About this exercise: Copy each line containing the word "Microsoft" from the records that follow, please.

Data for processing:
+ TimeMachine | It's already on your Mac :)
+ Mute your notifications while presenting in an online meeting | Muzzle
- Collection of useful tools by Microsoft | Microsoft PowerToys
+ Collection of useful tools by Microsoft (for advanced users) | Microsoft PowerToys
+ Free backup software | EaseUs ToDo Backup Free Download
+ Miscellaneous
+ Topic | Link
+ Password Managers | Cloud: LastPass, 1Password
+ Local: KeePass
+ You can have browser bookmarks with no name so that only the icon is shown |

Reply to the exercise:
- Collection of useful tools by Microsoft | Microsoft PowerToys
+ Collection of useful tools by Microsoft (for advanced users) | Microsoft PowerToys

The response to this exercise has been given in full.